News  

Dugaan Penyalahgunaan SPPD Studi Banding Pemkab Aceh Besar ke NTB Harus Diusut!

Rombongan studi banding pejabat Aceh Besar (foto: tangkapan layar TikTok)

KabarAktual.id – Pemkab Aceh Besar menggalang kerja sama pengembangan pariwisata dengan Pemko Mataram. Penandatanganan MoU, katanya, berlangsung di Desa Tetebatu Kecamatan Sikur, Mataram, NTB, 22—25 Januari 2025.

Kunjungan kerja sama Pj Bupati Muhammad Iswanto bersama sejumlah kepala dinas ke NTB menjadi sorotan karena terkesan menghambur-hamburkan uang.

Iklan

Program tersebut juga dinilai tidak mengindahkan kebijakan Presiden Prabowo Subianto yang meminta daerah memangkas biaya perjalanan dinas, agar tidak terjadi pemborosan anggaran.

Program kerja sama pengembangan pariwisata Pemkab Aceh Besar terkesan muncul mendadak. Belum pernah terdengar sebelumnya. Karena itu, diduga, program ini tidak didukung anggaran khusus dalam DPA.

Informasi terkait kerja sama muncul di surat tugas nomor: 094/05/202 tanggal 16 Januari 2025 yang ditandatangani Pj Bupati Muhammad Iswanto.
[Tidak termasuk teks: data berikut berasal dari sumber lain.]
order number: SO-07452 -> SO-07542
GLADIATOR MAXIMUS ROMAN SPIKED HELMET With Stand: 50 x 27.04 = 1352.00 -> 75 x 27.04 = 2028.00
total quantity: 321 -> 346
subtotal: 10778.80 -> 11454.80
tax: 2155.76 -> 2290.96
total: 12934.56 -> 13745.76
Surat yang tak dibubuhi paraf Sekda itu menjelaskan, bahwa Pemkab Aceh Besar melakukan kunjungan kerja dan studi tiru Desa Wisata Kabupaten Lombok Timur.

Kepala BPKD Aceh Besar, Andrea Syahputra, telah dicoba minta penjelasan terkait ketersediaan anggaran untuk mendukung program kerja sama tersebut, Sabtu (25/1/2025) sore. Tapi, pejabat ini tidak menjawab konfirmasi.
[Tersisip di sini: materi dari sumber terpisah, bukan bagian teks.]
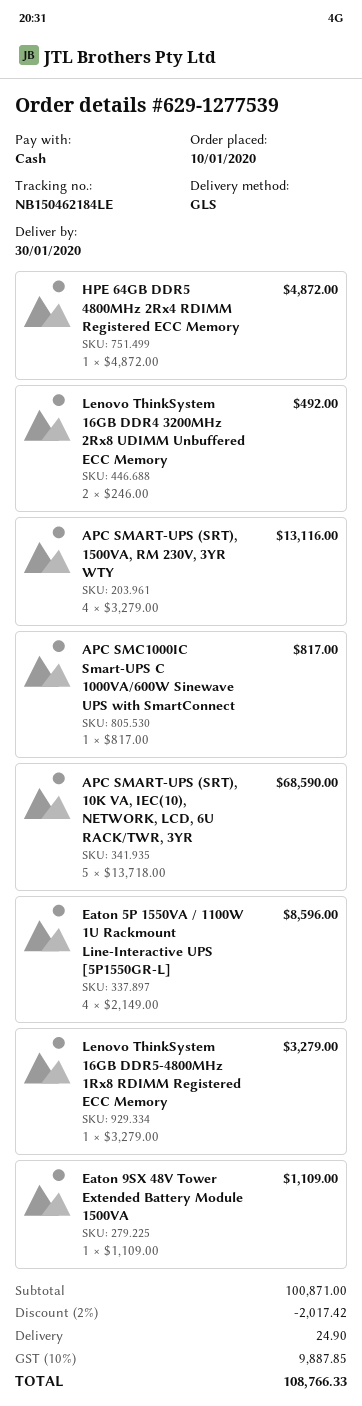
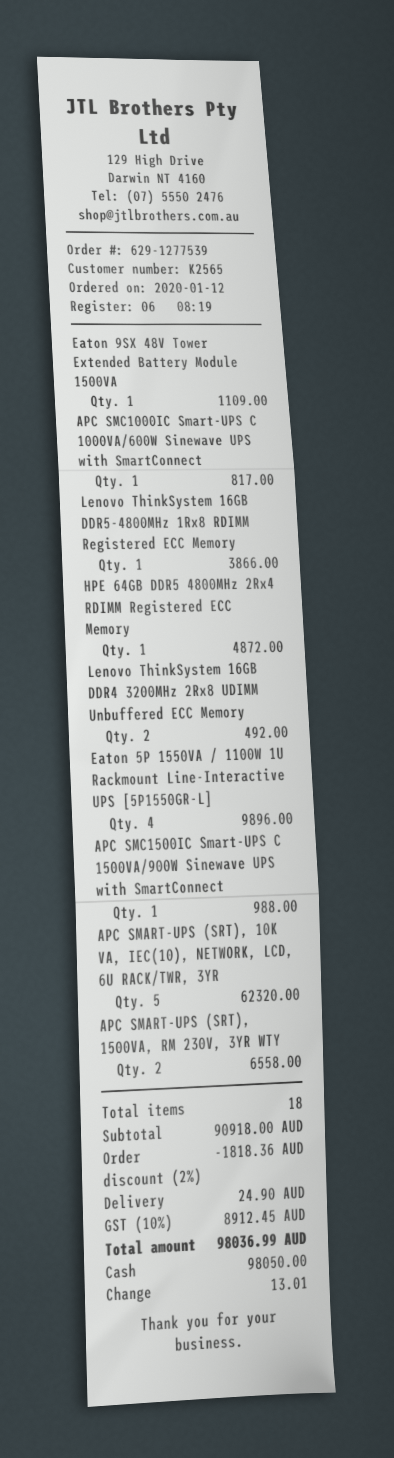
order date: 2020-01-10 -> 2020-01-12
APC SMART-UPS (SRT), 1500VA, RM 230V, 3YR WTY: 4 for 13116.00 -> 2 for 6558.00
APC SMART-UPS (SRT), 10K VA, IEC(10), NETWORK, LCD, 6U RACK/TWR, 3YR: 5 for 68590.00 -> 5 for 62320.00
Eaton 5P 1550VA / 1100W 1U Rackmount Line-Interactive UPS [5P1550GR-L]: 4 for 8596.00 -> 4 for 9896.00
Lenovo ThinkSystem 16GB DDR5-4800MHz 1Rx8 RDIMM Registered ECC Memory: 1 for 3279.00 -> 1 for 3866.00
APC SMC1500IC Smart-UPS C 1500VA/900W Sinewave UPS with SmartConnect: none -> 1 for 988.00
subtotal: 100871.00 -> 90918.00
discount: 2% = 2017.42 -> 2% = 1818.36
tax: 10% = 9887.85 -> 10% = 8912.45
total: 108766.33 -> 98036.99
Beredar isu, program kerja sama tidak didukung dengan penyediaan anggaran dalam DPA Pemkab Aceh Besar. Akibatnya, para pejabat yang ditugaskan untuk menghadiri acara tersebut harus menggunakan anggaran sendiri.

Selain itu, beredar juga informasi bahwa rombongan Pj bupati pergi ke NTB bukan untuk kerja sama pariwisata, tapi menghadiri resepsi perkawinan. Sumber di lingkup Pemkab Aceh Besar mengatakan, salah seorang pejabat teras setempat ngunduh mantu di Mataram.

Agar tidak menimbulkan tudingan miring terhadap misi yang dijalankan Pj bupati dan rombongan ke NTB, perlu dilakukan audit terhadap program tersebut. Pj Bupati Muhammad Iswanto juga perlu membuat klarifikasi sebagai bentuk transparansi dan pertanggungjawaban publik, apa lagi jika anggaran yang digunakan adalah uang rakyat.

Zulkifli, seorang akuntan publik menyarankan agar lembaga independen melakukan audit terhadap program kerja sama tersebut. Tidak hanya sebatas dugaan penyalahgunaan penggunaan SPPD (biaya perjalanan dinas) oleh para pejabat, tapi juga audit secara keseluruhan.

Dia menduga, ada potensi mutilasi anggaran untuk menyukseskan program kerja sama tersebut. Gejala itu, kata Zulkifli, terlihat dari pengerahan pejabat di luar tupoksi pariwisata, seperti Dinas Kesehatan, DLHK, dan lain-lain. “Apa relevansinya menghadirkan instansi di luar pariwisata untuk program ini,” tanya akuntan tersebut.

Yang pertama harus diperiksa, lanjutnya, adalah dasar hukum pelaksanaan program. Apakah program kerja sama tersebut pernah dibahas dengan DPRK, sehingga lahir nomenklatur anggaran di dalam DPA? Kemudian, baru diperiksa dokumen lain-lain, termasuk semua surat tugas pejabat yang ikut hadir ke sana.

Dikatakan, para kepala dinas yang menggunakan anggaran instansi masing-masing harus diperiksa. Apakah DPA mereka menyediakan anggaran untuk mendukung perjalanan dalam rangka menghadiri acara penandatanganan MoU pariwisata di NTB? “Kalau tidak ada, berarti ini penyimpangan,” tegasnya.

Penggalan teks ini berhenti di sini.